Be aware that the approach this book takes has its own type of target
audience. I guess the audience that will like this book/tutorial are the kind
of people that will usually just read the entire reference manual of anything
to see what's in their toolbox before actually starting to build something. So
by reading it, you help them as a guide to work through it, choosing the parts
of the language that are best learned first. After following the exercises,
the reader can already build some programs using those concepts, whatever it
might be, leaving it to their own imagination.

The other type of audience, which this book might be less suited for, is
people who get bored after chapter 1, thinking "I want to build something fun
now already!". Those might be better served by a tutorial like "we're building
a XYZ game", explaining concepts along the way.

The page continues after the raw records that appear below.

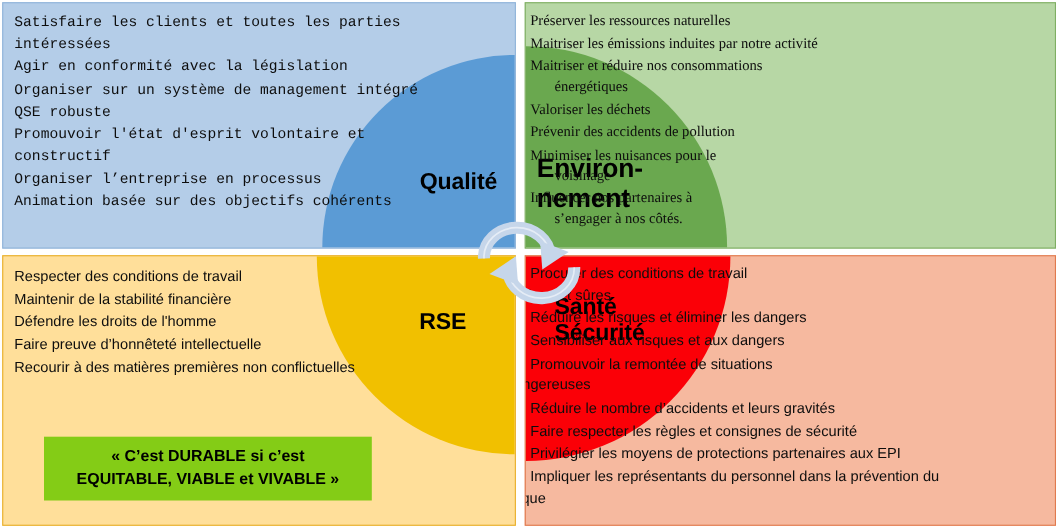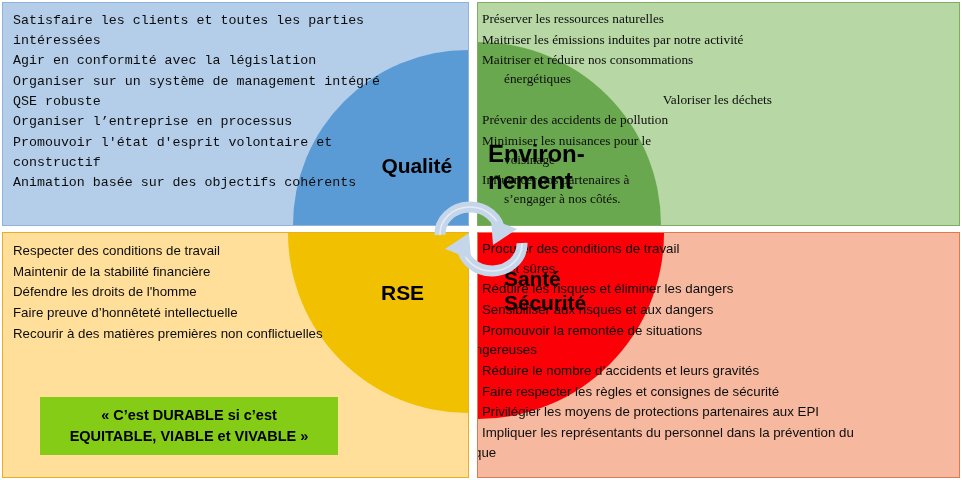"Valoriser les déchets" .e3 { text-align: right -> none }
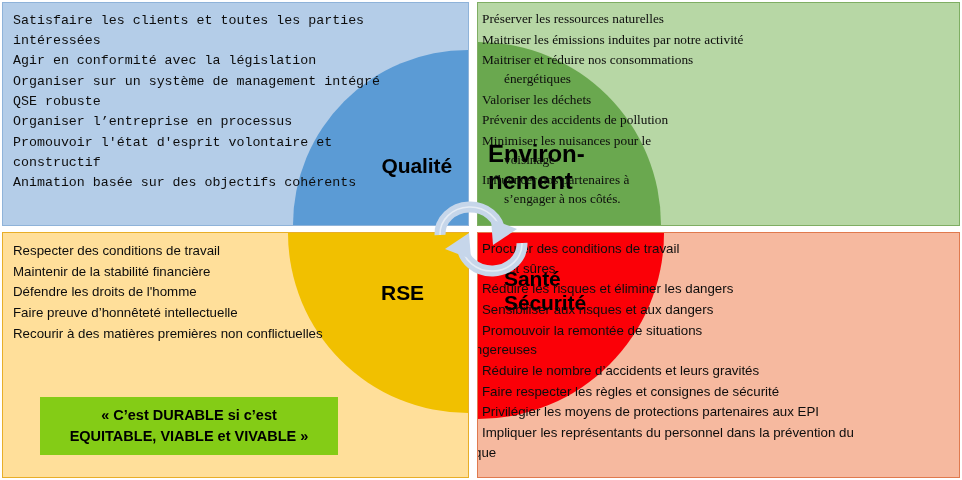"Organiser l’entreprise en processus" li { order: before "Promouvoir l'état d'esprit volontaire et" -> after "Promouvoir l'état d'esprit volontaire et" }
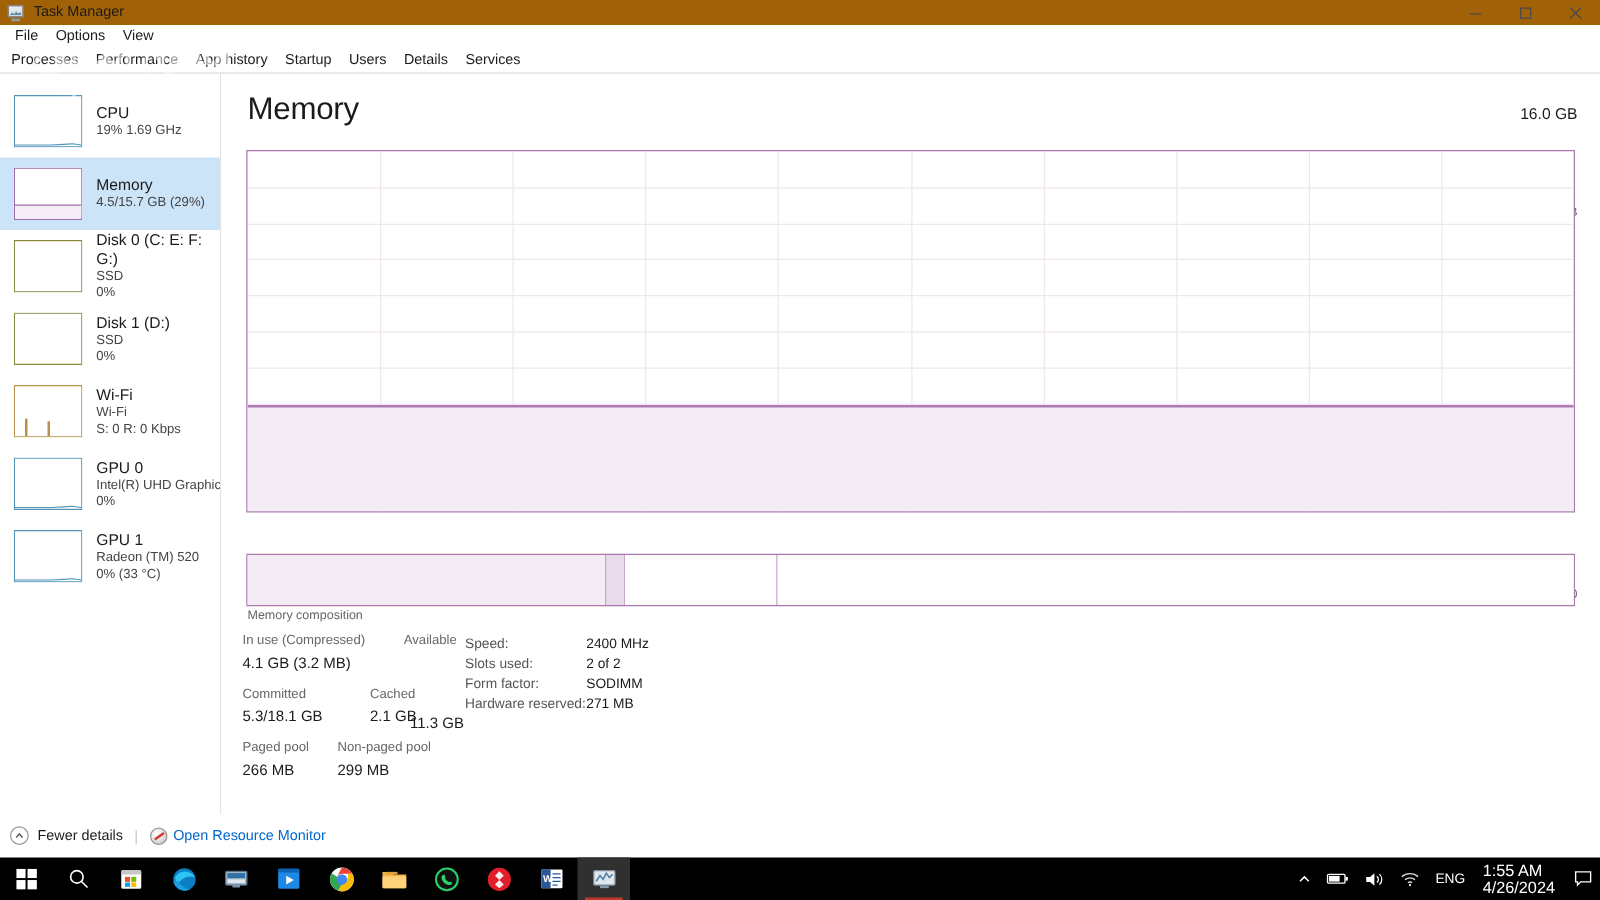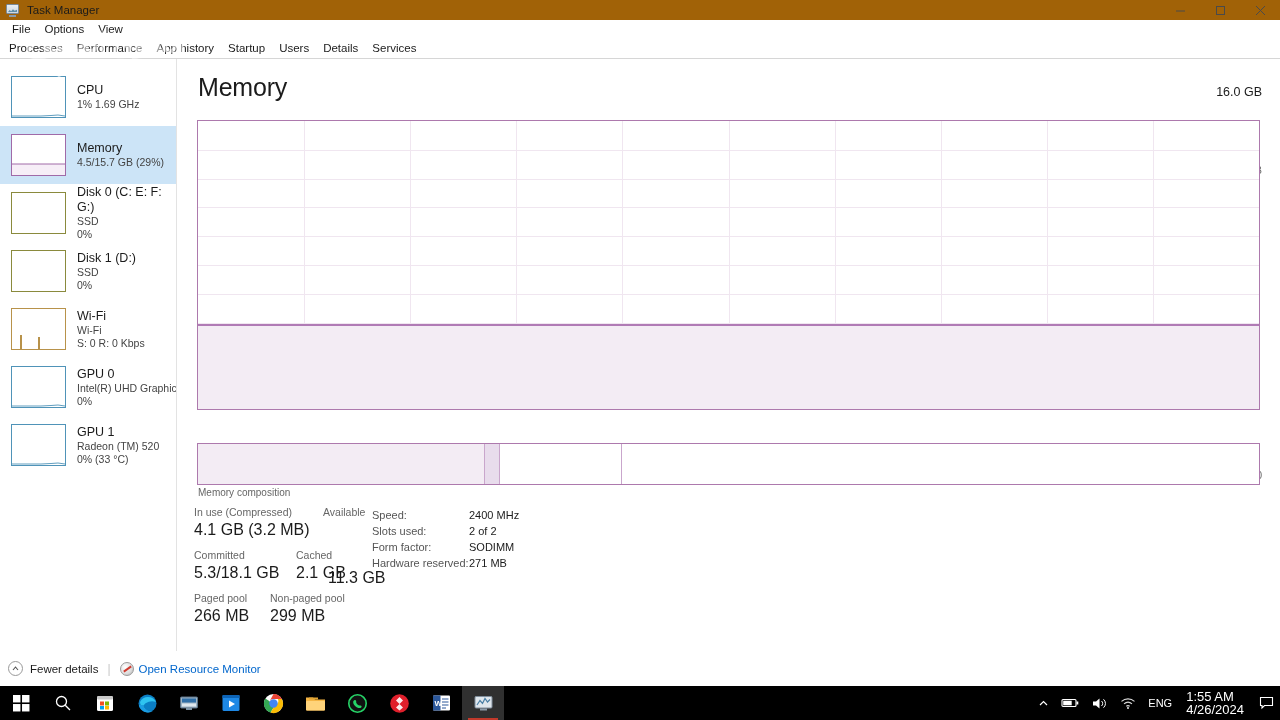"1% 1.69 GHz" div.sbsub { text: 1% -> 19% }
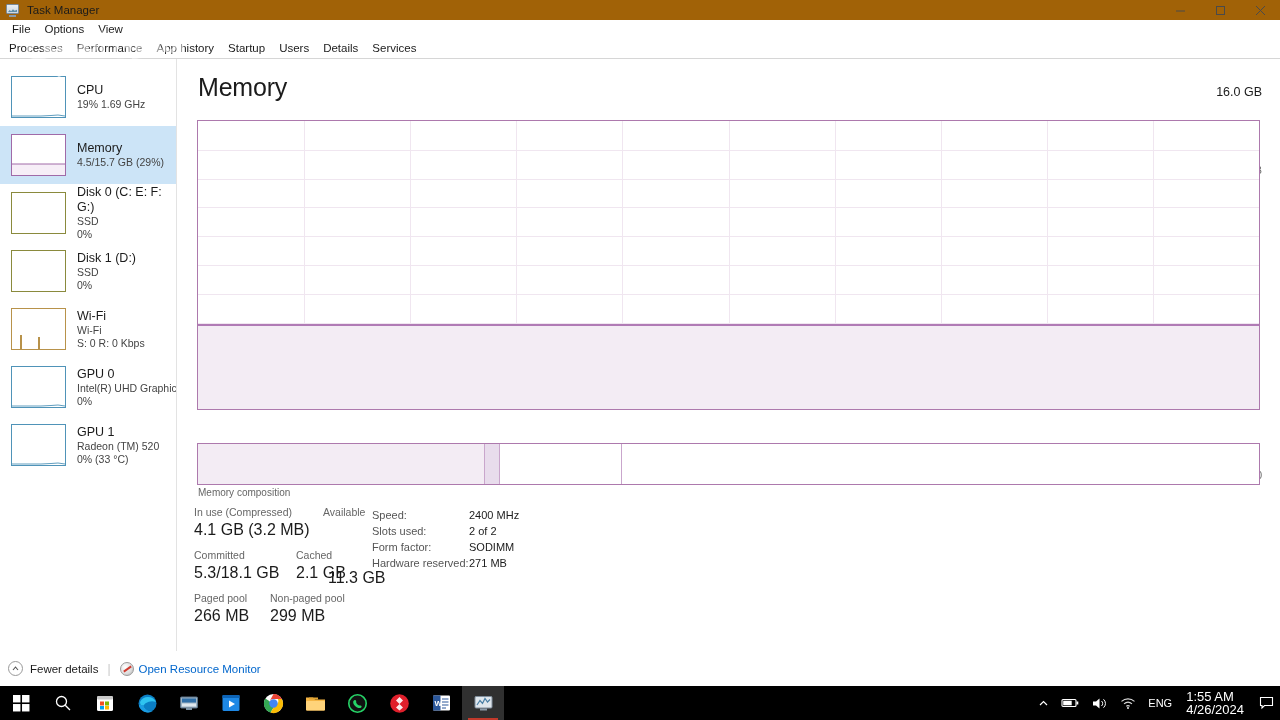"4.1 GB (3.2 MB)" .stat-val { font-size: 16px -> 12px }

Both are good, both are needed.

I'm one of the first type of people, so I'm really happy to see this kind of
book. The second type of tutorials only give me fragments of information if I
follow it building that XYZ game, while I have my own idea of what to build,
and just want to learn how those lists and dictionaries work when I discover I
need them. ;-]

------
abhinai
Have you thought about releasing this book with something that makes it easier
to read online? For example Gitbook: [https://yumedzi.gitbooks.io/python-
book/content](https://yumedzi.gitbooks.io/python-book/content). I am sure here
are others as well.

------
ultrasounder
"become familiar with Python's syntax in two weeks and are able to implement a
distributed client-server application with sockets in the third week" are
there plans to extend the book to include the design of the distributed
Client-Server Application?Would be super intrigued.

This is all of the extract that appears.